= Task to carry out =
Begin with the line holding "html: <tr> <td>140</td>" and end with the last line of the records below. Set down exactly those lines and leave out every picture.
START Given records
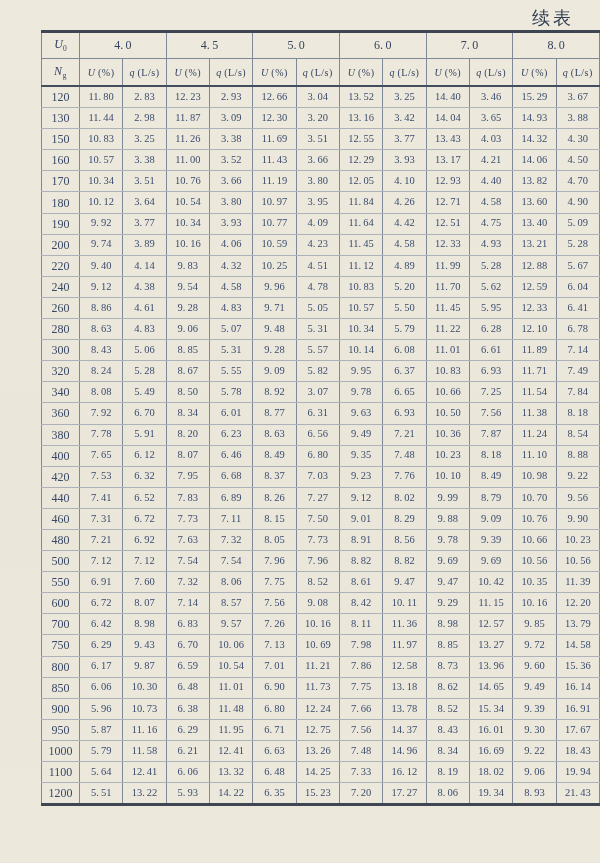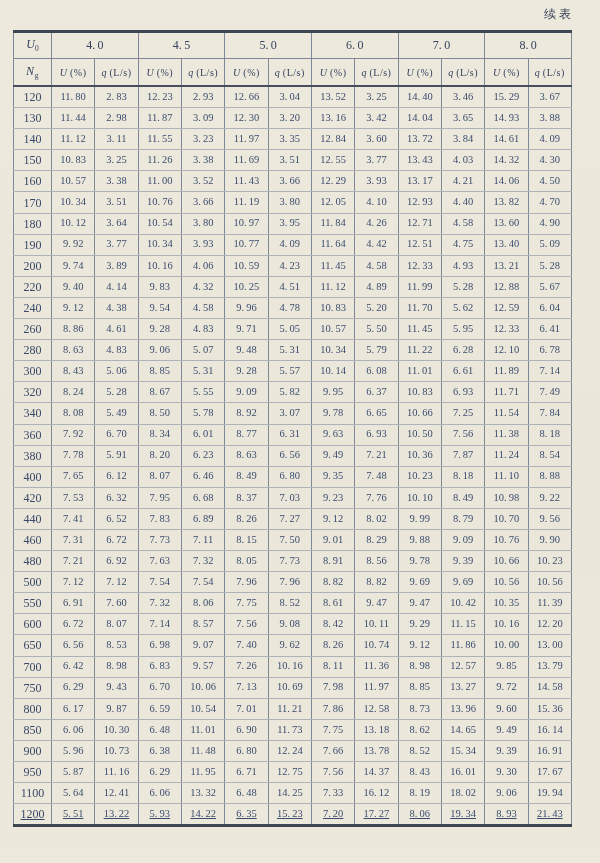"续表" .continued { font-size: 12px -> 18px }
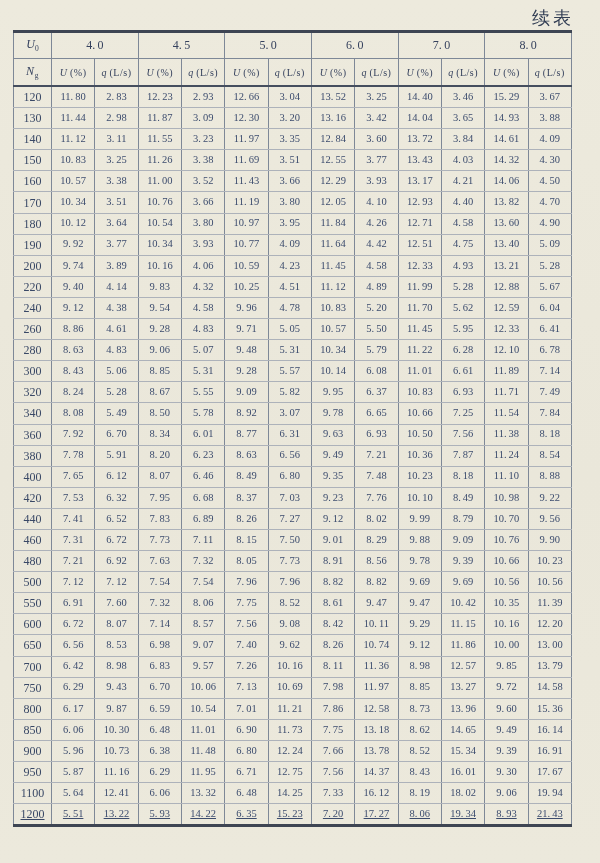"U0" table.flow { margin-left: none -> 28px }
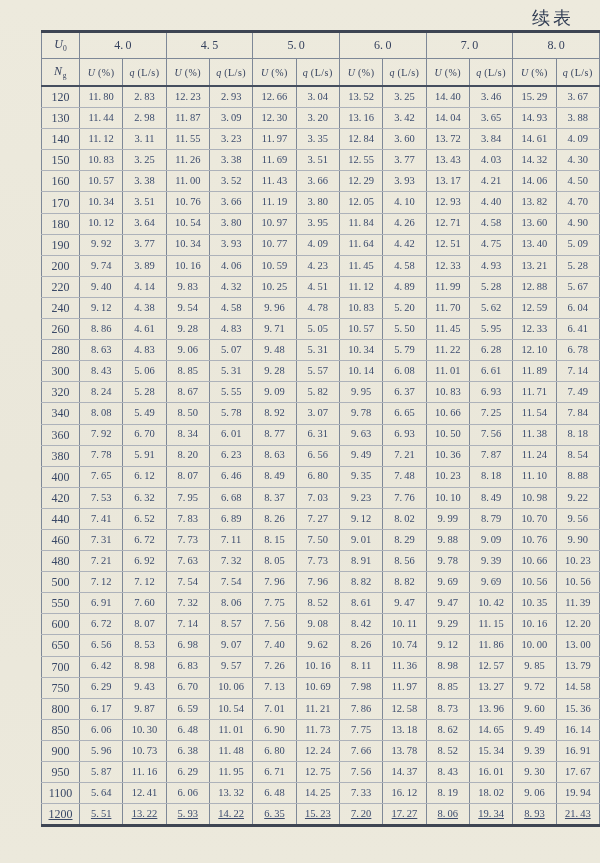"140" tr { html: <tr> <td>140</td> <td>11. 12</td> <td>3. 11</td> <td>11. 55</td> <td>3. 23</td> <td>11. 97</td> <td>3. 35</td> <td>12. 84</td> <td>3. 60</td> <td>13. 72</td> <td>3. 84</td> <td>14. 61</td> <td>4. 09</td> </tr> -> none }
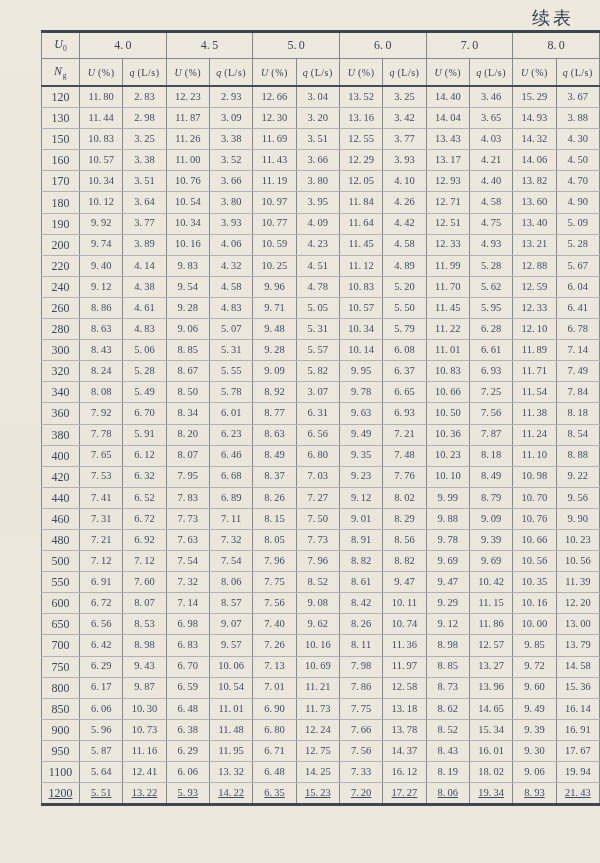"650" tr { html: <tr> <td>650</td> <td>6. 56</td> <td>8. 53</td> <td>6. 98</td> <td>9. 07</td> <td>7. 40</td> <td>9. 62</td> <td>8. 26</td> <td>10. 74</td> <td>9. 12</td> <td>11. 86</td> <td>10. 00</td> <td>13. 00</td> </tr> -> none }
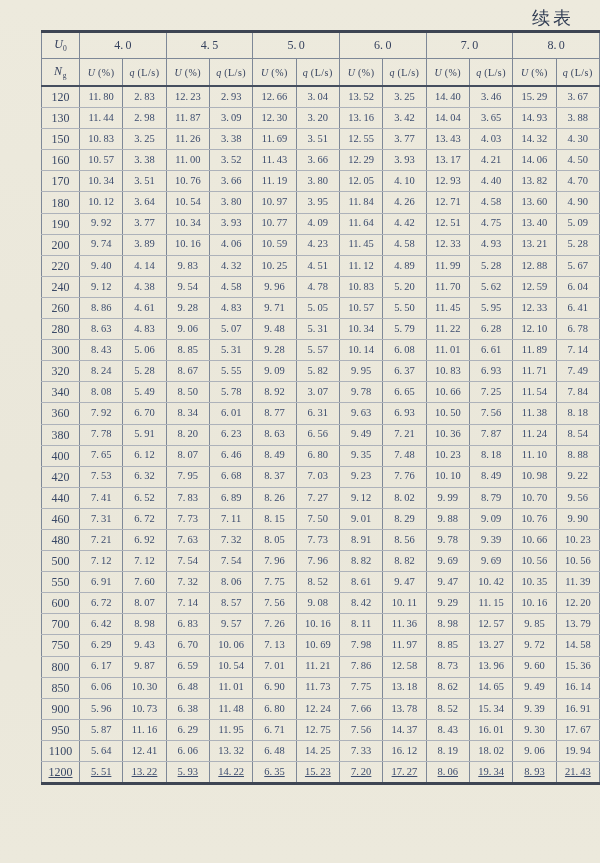"1000" tr { html: none -> <tr> <td>1000</td> <td>5. 79</td> <td>11. 58</td> <td>6. 21</td> <td>12. 41</td> <td>6. 63</td> <td>13. 26</td> <td>7. 48</td> <td>14. 96</td> <td>8. 34</td> <td>16. 69</td> <td>9. 22</td> <td>18. 43</td> </tr> }
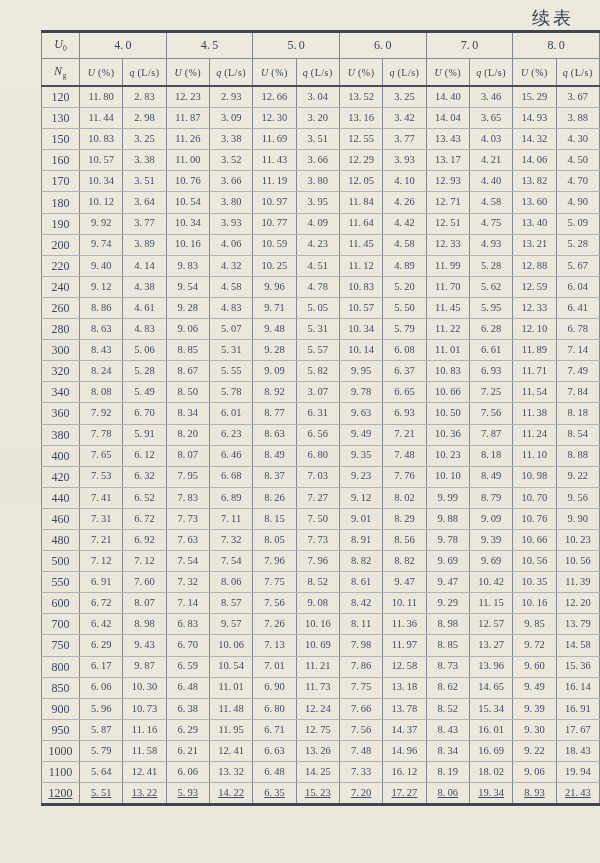"1200" tbody tr:last-child td { text-decoration: underline -> none }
END Given records
= Answer for this exercise =
"140" tr { html: <tr> <td>140</td> <td>11. 12</td> <td>3. 11</td> <td>11. 55</td> <td>3. 23</td> <td>11. 97</td> <td>3. 35</td> <td>12. 84</td> <td>3. 60</td> <td>13. 72</td> <td>3. 84</td> <td>14. 61</td> <td>4. 09</td> </tr> -> none }
"650" tr { html: <tr> <td>650</td> <td>6. 56</td> <td>8. 53</td> <td>6. 98</td> <td>9. 07</td> <td>7. 40</td> <td>9. 62</td> <td>8. 26</td> <td>10. 74</td> <td>9. 12</td> <td>11. 86</td> <td>10. 00</td> <td>13. 00</td> </tr> -> none }
"1000" tr { html: none -> <tr> <td>1000</td> <td>5. 79</td> <td>11. 58</td> <td>6. 21</td> <td>12. 41</td> <td>6. 63</td> <td>13. 26</td> <td>7. 48</td> <td>14. 96</td> <td>8. 34</td> <td>16. 69</td> <td>9. 22</td> <td>18. 43</td> </tr> }
"1200" tbody tr:last-child td { text-decoration: underline -> none }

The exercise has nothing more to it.